Code for division by 9 in fixed point.

  1. q = 0;              // quotient
  2. y = (x << 3) - x;   // y = x * 7
  3. while(y) {          // until nothing significant
  4.   q += y;           // add (effectively) binary 0.000111
  5.   y >>= 6;          // realign
  6. }
  7. q >>= 6;            // align

Line 2 through 5 in the FIRST execution of while loop is effectively doing
x*.000111 (in decimal representation x*0.1), what it is trying to achieve in subsequent while loops?

Should it not be again multiplying that with 7 and again shifting instead of doing only shifting to take care of recurrence?

Explanation with respect to plain decimal number multiplication as to what is being achieved with only shifting would be nice.

Detailed code explanation here: Divide by 9 without using division or multiplication operator


Solution

  • Lets denote 7/64 by the letter F. 7/64 is represented in binary as 0.000111 and is very close to 1/9. But very close is not enough. We want to use F to get exactly to 1/9. It is done in the following way

    F+ (F/64) + (F/64^2) + (F/64^3) + (F/64^4)+ (F/64^5) + ...
    

    As we add more elements to this sequence the results gets closer to 1/9 Note each element in the sequence is exactly 1/64 from previous element.
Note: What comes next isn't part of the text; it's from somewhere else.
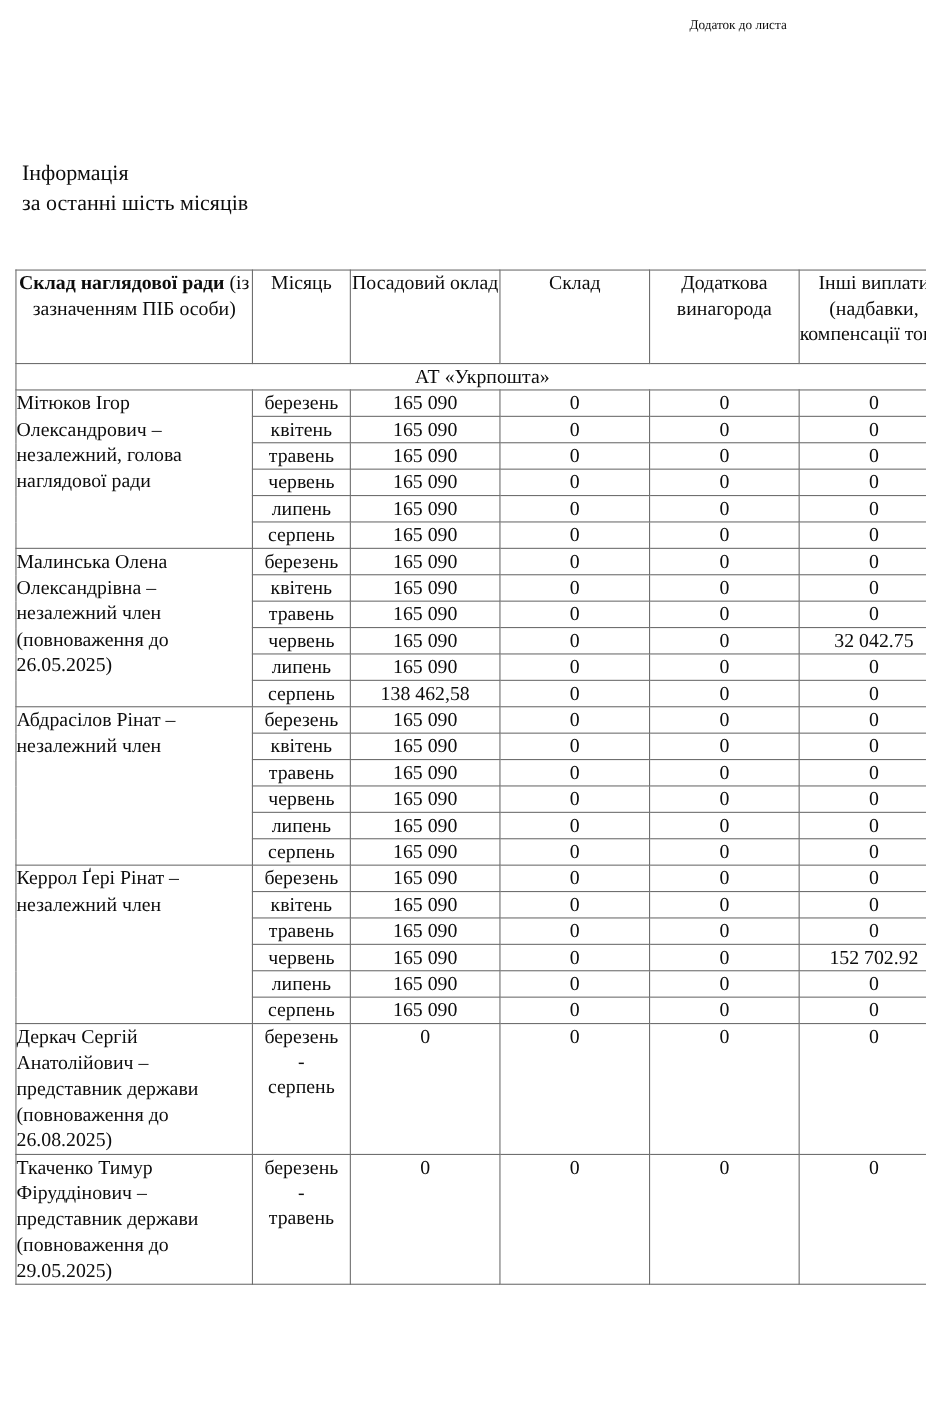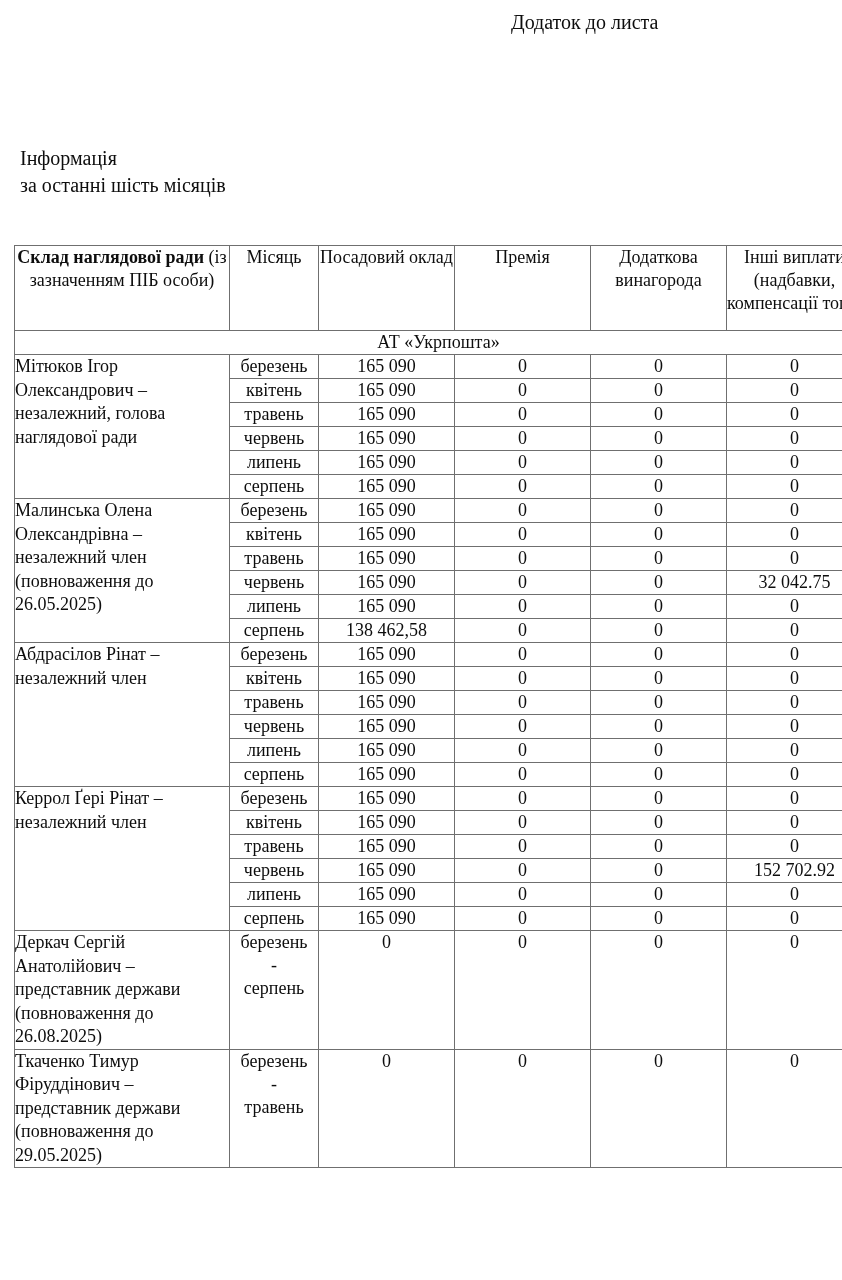"Додаток до листа" .letterhead { font-size: 20px -> 12px; text-align: left -> center }
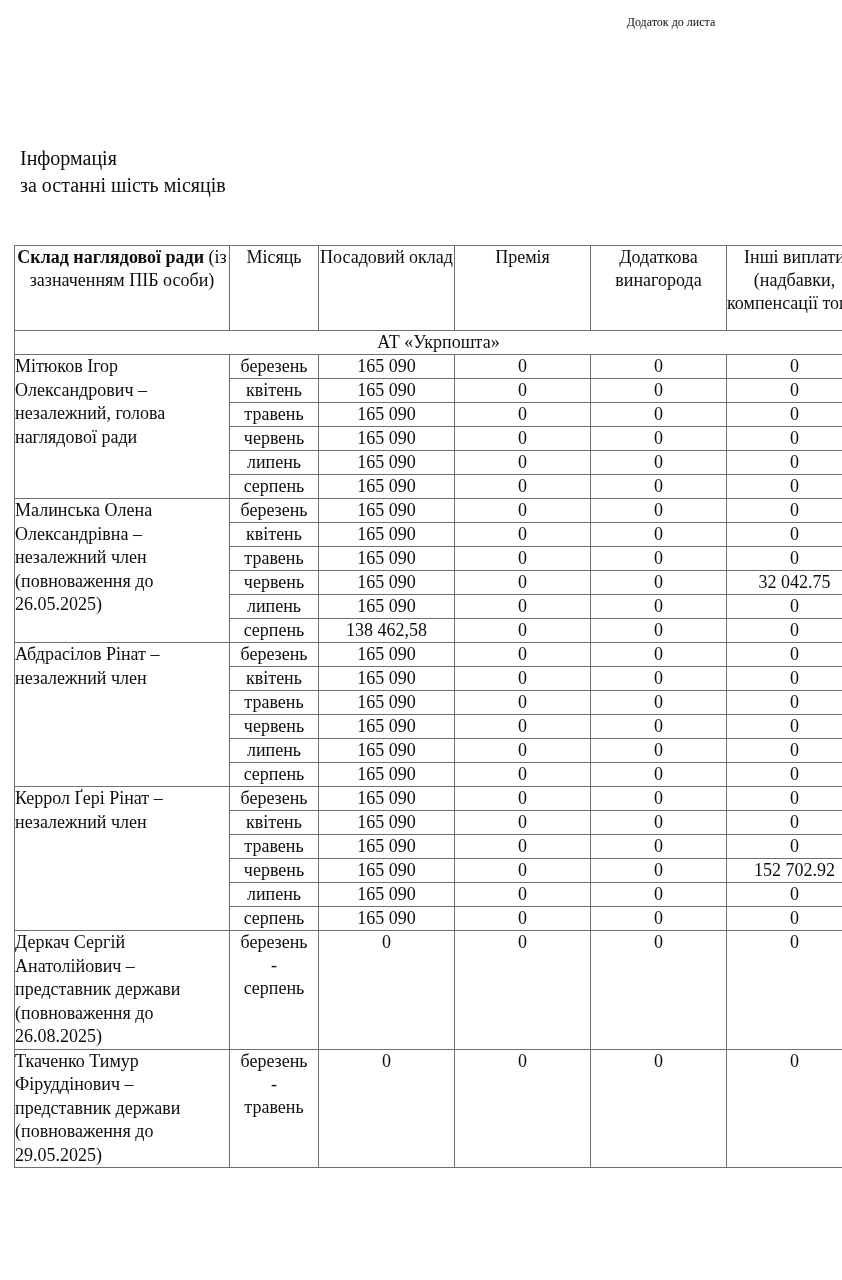"Премія" th { text: Премія -> Склад }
    A fast way to divide by 64 is >>6

    So effectively you want to build a loop which sums this sequence. You start from F and in each iteration do F>>6 and add it to the sum. Eventually (after enough iterations) the sum will be exactly 1/9.

    Ok now, you are ready to understand the code. Instead of using F (which is a fraction and cannot be represented in fixed points) the code multiplies F by x. So the sum of the sequence will be X/9 instead of 1/9 Moreover in order to work with fixed points it is better to store 64*X*F and the result would by 64*X/9.

    Later after the summation we can divide by 64 to get the X/9

    The code stores in the variable y the value of F*x*64

    variable q stores the sum of the sequence. In each loop iteration we generate the next element in the sequence by dividing the previous element by 64 (y>>=6)

    Finally after the loop we divide the sum by 64 (q>>=6) and get the result X/9.

    Regarding you question. We should not multiply by 7 each time or else we will get a sum of the sequence of

    F+ (F^2) + (F^3) + (F^4) + (F^5)...
    

    This would yield a result of ~X/(8+1/7) instead of X/9.